長編第2作「イット・フォローズ」で注目されたデビッド・ロバート・ミッチェル監督が、2010年に発表した長編監督デビュー作。

アメリカ、デトロイトの郊外を舞台に、夏休み最後の一週間の「Sleep Over(お泊まり会)」を通して、一目ぼれした女性を探す少年や、双子の姉妹の間で揺れる大学生、「楽しいなにか」を求める少女など、それぞれの青春を追いかける思春期の少年少女たちが、精神的に成熟していく過程をみずみずしく描いた。

カンヌ国際映画祭の批評家週間などで上映された。

ずっと観たかったけど観れていなかった作品。

イットフォローズ、アンダーザシルバーレイクと食らってきた中で、この監督のどことなく不安定でふわっとした人間模様、それでいて探検や冒険にも似た感覚を味わせてくれる謎解き感が何となく好みだった。

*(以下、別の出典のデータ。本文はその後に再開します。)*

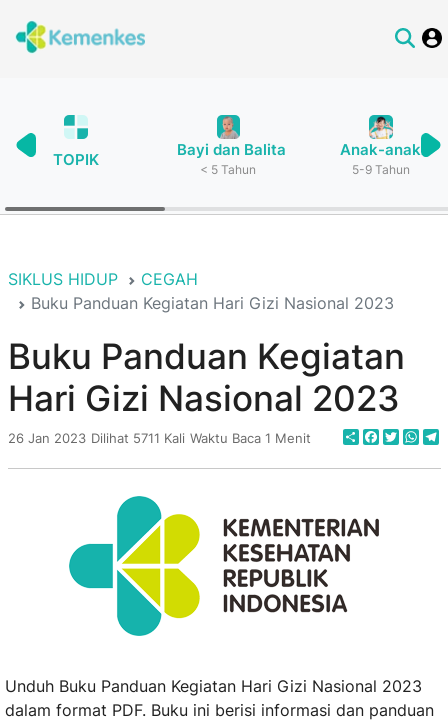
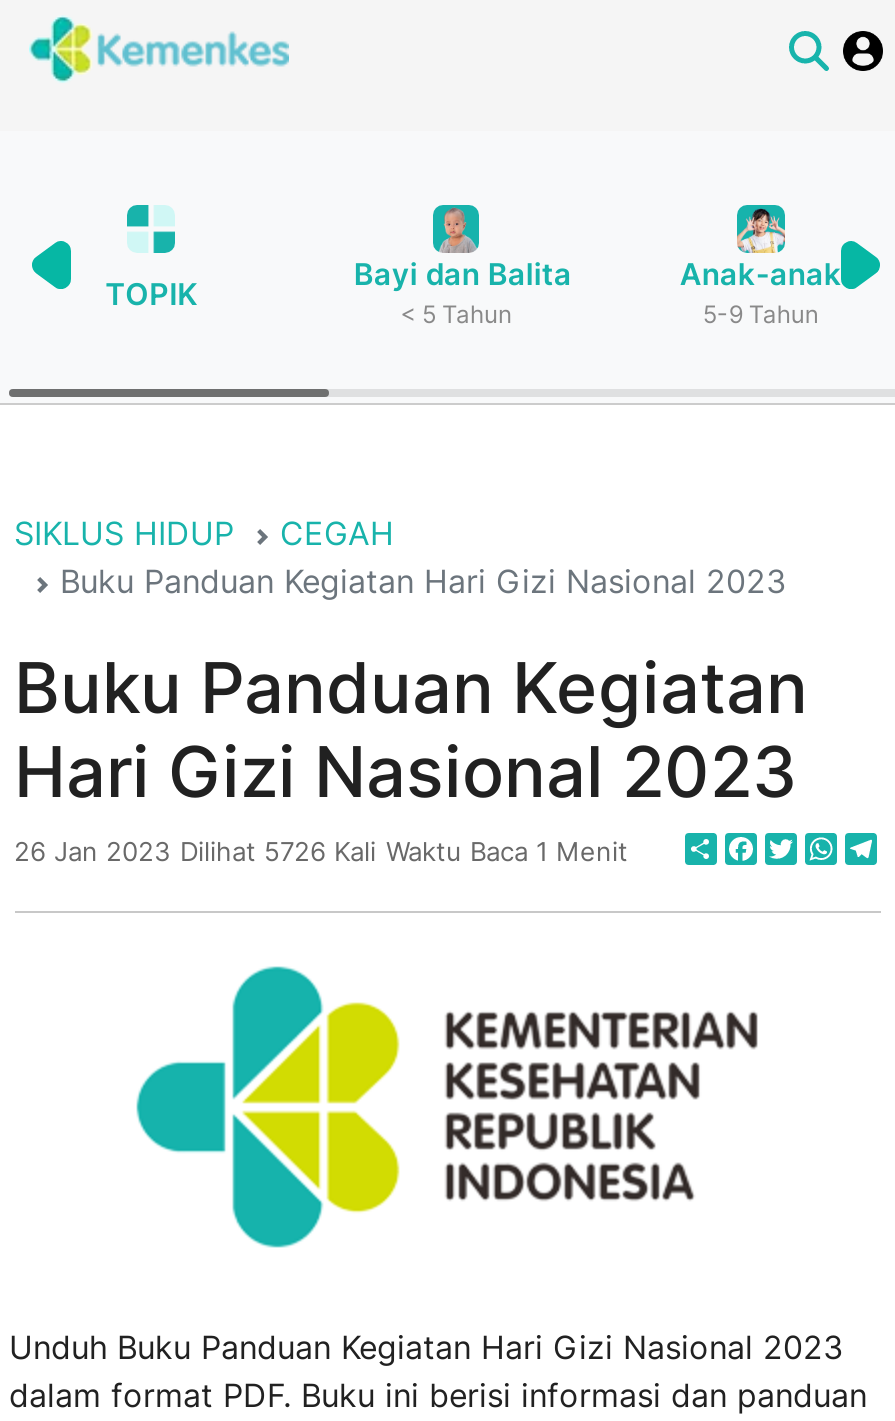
- 26 Jan 2023 Dilihat 5711 Kali Waktu Baca 1 Menit
+ 26 Jan 2023 Dilihat 5726 Kali Waktu Baca 1 Menit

そんな気分を確信に変えてくれることになったのが本作。といってもこれが長編初期作なわけなんで、監督的にはこれが始まりに当たるわけですが。

それでも、映画は気付いた時、観たい時が自分自身のベストなタイミングだと思っているので、今が自分のタイミングなんだと。

そんな持論もそこそこに、とにかくメチャクチャ楽しめました。

まず何がいいって描いているのがスリープオーバー。翻訳するとお泊まり会。その一夜だけなんです。それをここまでエモーショナルに仕上げるなんて、恐れ入ります。

いつまでしていたのか、いつからしなくなったのか、そんな青春の甘酸っぱさや大人への憧れが詰まりまくったテーマになっていました。

今だからわかることもあるわけだし、今だから忘れたことに気付くこともあるわけで、そのバランス感やテンポ感が抜群でした。

音楽の使い方は相変わらずで、選曲、タイミング、どれもが最高。相変わらず謎解きや対比構造も健在で、今回は赤と青、火と水といった感じ。

特に水の使い方はしずる感があり、その構造以上に良く、抜群にセンスを感じました。

この監督の映画で海とかプールとかが出てくると良い意味で生々しいというか、とにかく空気感まで感じられるんですよね。

それとカメラワークやショット。これらも独特な湿度を纏っているというか、ホント良い温度感なんです。そう、カメラワークやショットに心地良い温度感を感じるっていうのが面白いんですよ。

どことなく不可解なストーリーも相まってクセになります。

中盤で話す水際のシーン。「子供の頃は早く大人になりたいとか今してることをくだらない子供っぽいことだと思うかもしれないけど、それがそうじゃ無い、かけがえのないものなんだと気付く時がくる」みたいなことを話すシーンがあるんですが、アレにはグッと来ました。会話のタイミング、水辺の効果、ショット、2人の距離感、それら全て込みでのあのシーンだったように思います。

ラストへのもっていき方や終わり方なんかも余韻が心地よく、画のトーンも淡い感じがとてもマッチしており、お泊まり会後の心地良さそのものを表現しているようにすら感じてしまいました。

忘れていた感覚を取り戻すということ。取り戻すことは出来ないかもしれないけれど、それらに触れることで気付くことはあるし、それが人生の深みに繋がる糧になるんじゃないかと思わされた良作でした。

今後もこの監督は要チェックしていきたいところです。